▶ _YOUR OBJECTIVE_
Needed from the data below: all lines that contain the word "Lazy".

(Revision tracking records)
************

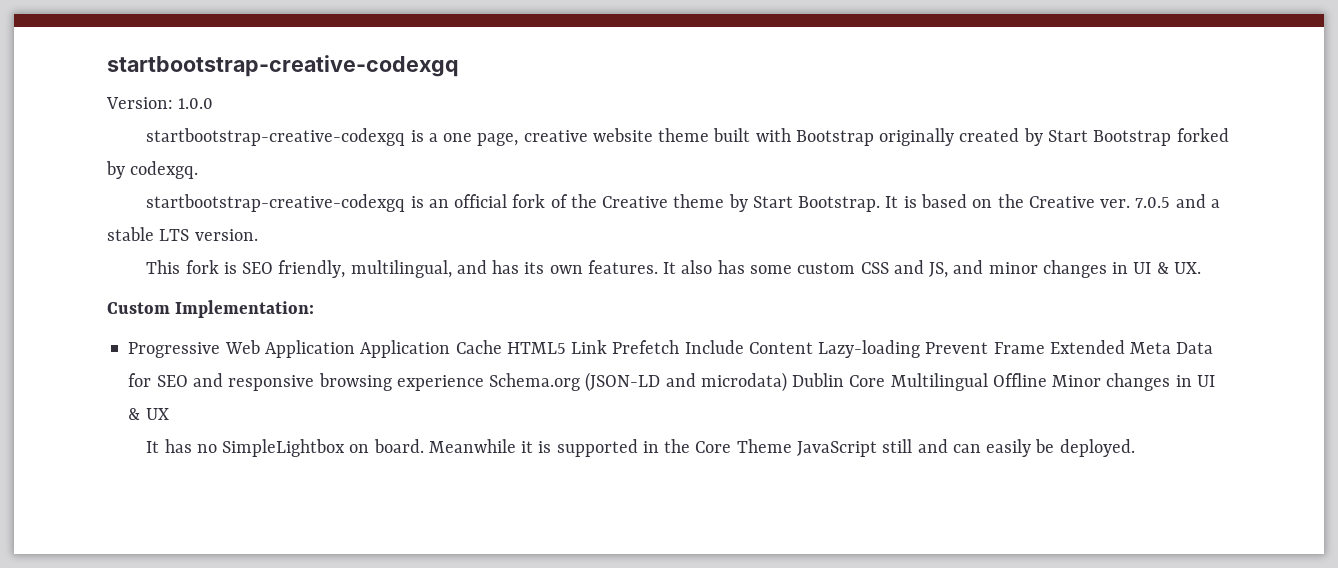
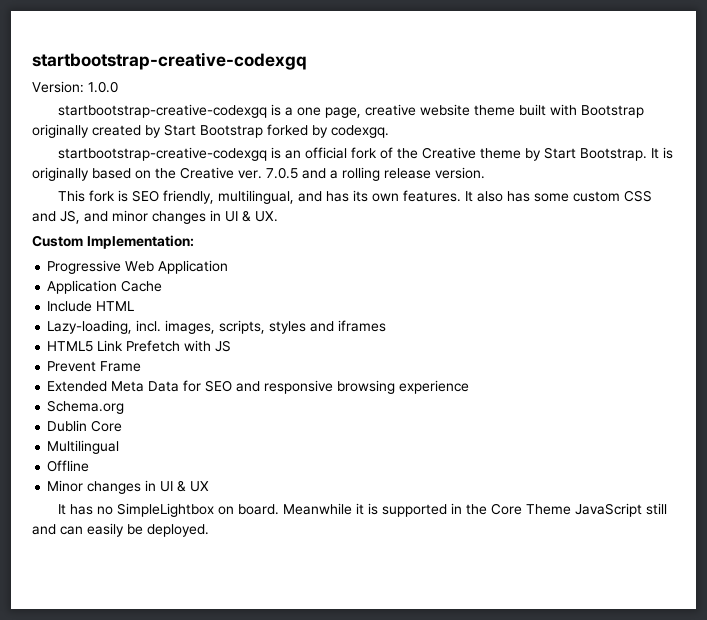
(917, 202) none -> [32,167,89,181] originally
[107,227,190,241] stable LTS -> [342,167,431,181] rolling release
(355, 349) none -> (229, 267) //
[506,340,921,358] HTML5 Link Prefetch Include Content Lazy-loading -> [47,301,135,312] [47,320,387,334] [47,340,232,352] // Include HTML // Lazy-loading, incl. images, scripts, styles and iframes // HTML5 Link Prefetch with JS //
(1045, 348) none -> (142, 366) //
(484, 383) none -> (470, 387) //
[585,372,787,392] (JSON-LD and microdata) -> (125, 407) //
(886, 381) none -> (123, 426) //
(988, 382) none -> (120, 447) //
(1047, 380) none -> (90, 466) //

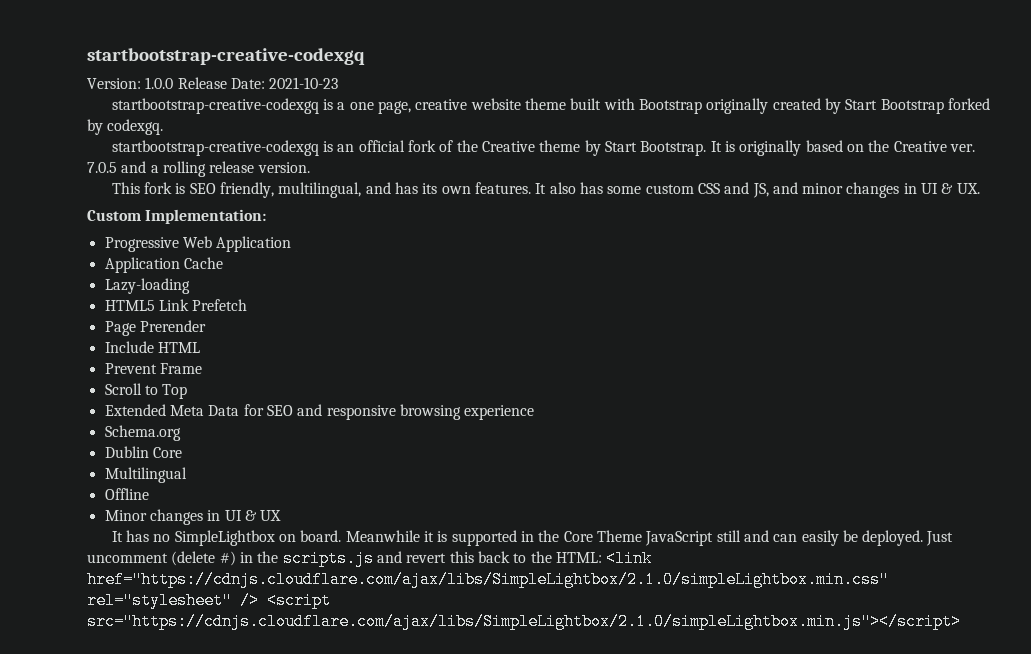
(118, 87) none -> [177,77,339,89] Release Date: 2021-10-23
[47,301,135,312] [47,320,387,334] Include HTML // Lazy-loading, incl. images, scripts, styles and iframes -> [104,278,190,294] Lazy-loading
[184,340,232,352] with JS -> [104,320,206,336] [104,341,200,353] // Page Prerender // Include HTML
(142, 366) none -> [104,383,188,399] // Scroll to Top
(209, 530) none -> [926,531,954,546] [87,550,653,567] [87,571,889,588] [87,592,331,609] [87,613,961,630] Just uncomment (delete #) in the scripts.js and revert this back to the HTML: <link href="https://cdnjs.cloudflare.com/ajax/libs/SimpleLightbox/2.1.0/simpleLightbox.min.css" rel="stylesheet" /> <script src="https://cdnjs.cloudflare.com/ajax/libs/SimpleLightbox/2.1.0/simpleLightbox.min.js"></script>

************

▶ _EXERCISE SOLUTION_
[506,340,921,358] HTML5 Link Prefetch Include Content Lazy-loading -> [47,301,135,312] [47,320,387,334] [47,340,232,352] // Include HTML // Lazy-loading, incl. images, scripts, styles and iframes // HTML5 Link Prefetch with JS //
[47,301,135,312] [47,320,387,334] Include HTML // Lazy-loading, incl. images, scripts, styles and iframes -> [104,278,190,294] Lazy-loading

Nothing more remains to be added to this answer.